Sem consenso e controvérsia: os cientistas ainda não chegaram a acordo sobre se já estamos numa nova era geológica
Já estamos no Antropoceno? Não tão depressa, dizem os geólogos. A comunidade de especialistas ainda não chegou a acordo sobre a mudança de época e denuncia irregularidades na votação.
As épocas geológicas são unidades formais de tempo utilizadas para dividir a história da Terra. São como grandes capítulos no livro da formação do planeta e da vida nele. Cada uma dura milhões de anos e distingue-se das outras por grandes acontecimentos geológicos e biológicos.
Após 15 anos de debate, os cientistas votaram a favor da declaração de uma nova época geológica: o Antropoceno. Segundo informações divulgadas pelos meios de comunicação social norte-americanos, a proposta foi rejeitada pelos membros da Subcomissão de Estratigrafia Quaternária, que faz parte da União Internacional das Ciências Geológicas.
A este respeito, Jan Zalasiewicz, presidente da Subcomissão, alertou para o facto de o resultado preliminar da votação ter sido divulgado sem a sua autorização e de ainda existirem "algumas questões pendentes com as votações que precisam de ser resolvidas".
Enquanto este debate prossegue, a Humanidade encontra-se há cerca de 11.700 anos no Holoceno, a última época do período Quaternário. Caracteriza-se por ser um período com um clima relativamente quente e estável, que permitiu o desenvolvimento da agricultura e o desenvolvimento da civilização humana.
Antropoceno
Alguns geólogos e outros cientistas consideram que, desde 1950, a Humanidade está a viver numa nova época geológica caracterizada pela poluição humana e pela perturbação dos ecossistemas.
O Grupo de Trabalho sobre o Antropoceno apresentou uma proposta para proclamar oficialmente esta nova época geológica, marcada pela radioatividade das bombas atómicas e pelos poluentes da combustão do carvão e do petróleo.
Esta transformação está também relacionada com o aumento da produtividade tecnológica e industrial, o elevado crescimento demográfico, concentrado sobretudo nas cidades, as alterações na utilização dos solos e no coberto vegetal. Estas questões, entre outras que poderiam ser enumeradas, conduziram a alterações climáticas que têm origem no funcionamento normal do planeta, mas que são reforçadas e intensificadas por atividades humanas de vários tipos.

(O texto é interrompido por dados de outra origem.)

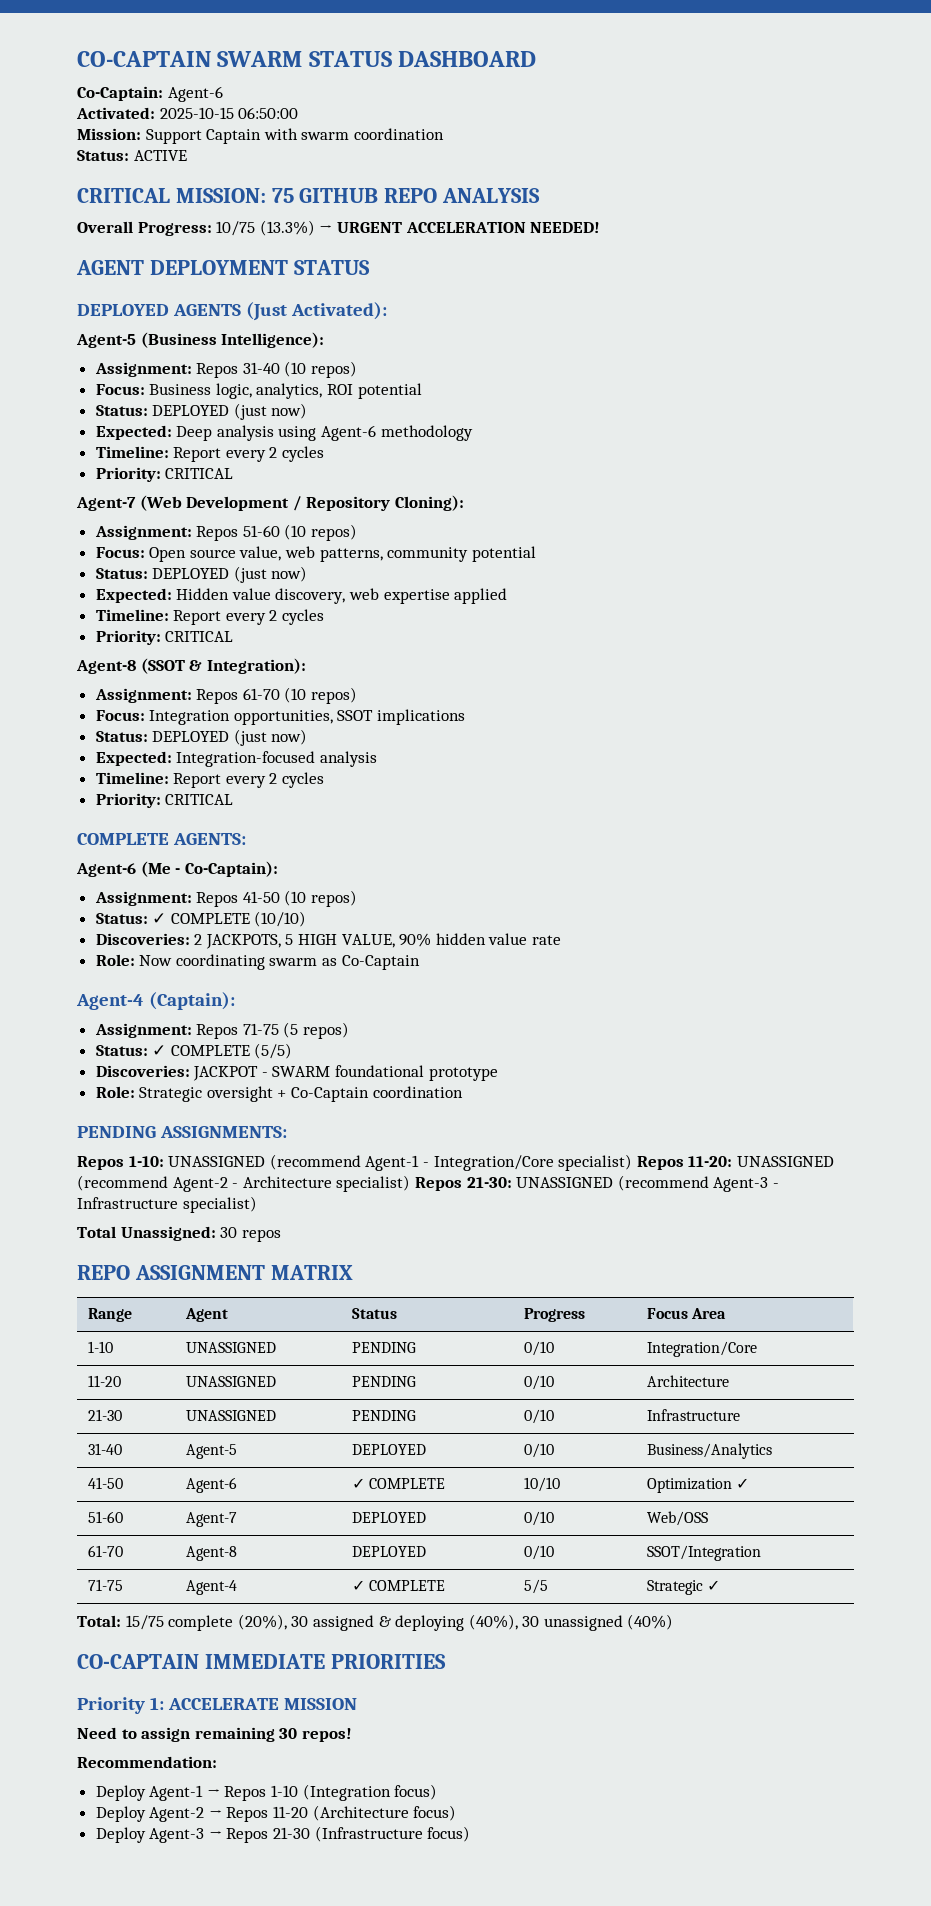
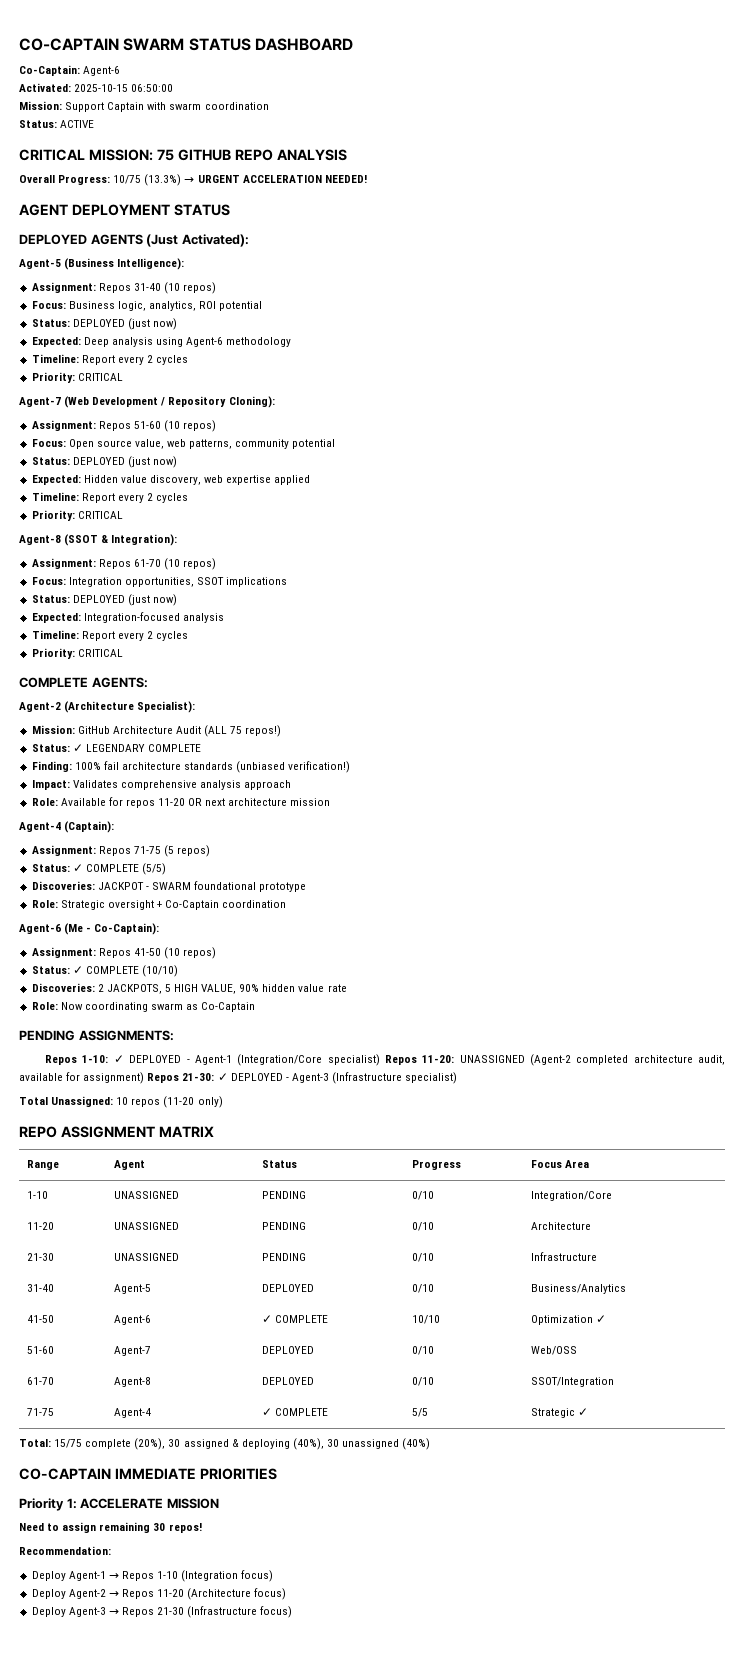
+ Agent-2 (Architecture Specialist):
+ Mission: GitHub Architecture Audit (ALL 75 repos!)
+ Status: ✓ LEGENDARY COMPLETE
+ Finding: 100% fail architecture standards (unbiased verification!)
+ Impact: Validates comprehensive analysis approach
+ Role: Available for repos 11-20 OR next architecture mission
+ Agent-4 (Captain):
+ Assignment: Repos 71-75 (5 repos)
+ Status: ✓ COMPLETE (5/5)
+ Discoveries: JACKPOT - SWARM foundational prototype
+ Role: Strategic oversight + Co-Captain coordination
- Agent-4 (Captain):
- Assignment: Repos 71-75 (5 repos)
- Status: ✓ COMPLETE (5/5)
- Discoveries: JACKPOT - SWARM foundational prototype
- Role: Strategic oversight + Co-Captain coordination
  PENDING ASSIGNMENTS:
- Repos 1-10: UNASSIGNED (recommend Agent-1 - Integration/Core specialist) Repos 11-20: UNASSIGNED (recommend Agent-2 - Architecture specialist) Repos 21-30: UNASSIGNED (recommend Agent-3 - Infrastructure specialist)
+ Repos 1-10: ✓ DEPLOYED - Agent-1 (Integration/Core specialist) Repos 11-20: UNASSIGNED (Agent-2 completed architecture audit, available for assignment) Repos 21-30: ✓ DEPLOYED - Agent-3 (Infrastructure specialist)
- Total Unassigned: 30 repos
+ Total Unassigned: 10 repos (11-20 only)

No ano passado, a comissão decidiu que o local ideal para procurar provas desta nova época era o Lago Crawford, no Canadá. Esta pequena massa de água, com apenas 250 metros de comprimento, tem uma profundidade de 25 metros e os sedimentos do seu fundo permaneceram inalterados durante séculos.
As suas águas superficiais não se misturam com as do seu leito, pelo que o solo do fundo pode ser analisado como uma cebola, com cada camada a acumular sedimentos da atmosfera. Os cientistas sabem que esta linha do tempo subaquática é a prova da chamada Grande Aceleração, a altura, por volta de 1950, em que a Humanidade começou a deixar uma pegada cada vez mais evidente.
Votação e polémica
Segundo informações divulgadas pela imprensa, a maioria dos membros da Subcomissão de Estratigrafia do Quaternário da IUGS teria votado contra a proposta. Colin Waters, geólogo britânico e líder do Grupo de Trabalho sobre o Antropoceno, disse ao EL PAÍS que tomou conhecimento do facto através da imprensa. "Ainda não recebemos uma confirmação oficial diretamente do secretário da Subcomissão de Estratigrafia do Quaternário. É dececionante ver o The New York Times receber os resultados antes de nós", lamentou Waters.
Alguns membros da equipa estavam convencidos de que o lago era o melhor exemplo para identificar o Antropoceno, dado que a partir de 1950 a presença de plutónio era evidente. No entanto, parece que isso não foi suficiente.
Apesar de não haver um consenso universal sobre o seu início e de não ser aprovado pela comunidade geológica, o conceito de Antropoceno reflete uma era em que a intervenção humana desencadeia respostas cada vez mais imprevisíveis e extremas da natureza. Este termo captou o interesse de académicos e de certos setores da população envolvidos em lutas sociais e ambientais em várias partes do mundo. Assim, não só deu um nome específico a um problema, como também suscitou uma reflexão ética e política sobre a relação entre as pessoas e o ambiente.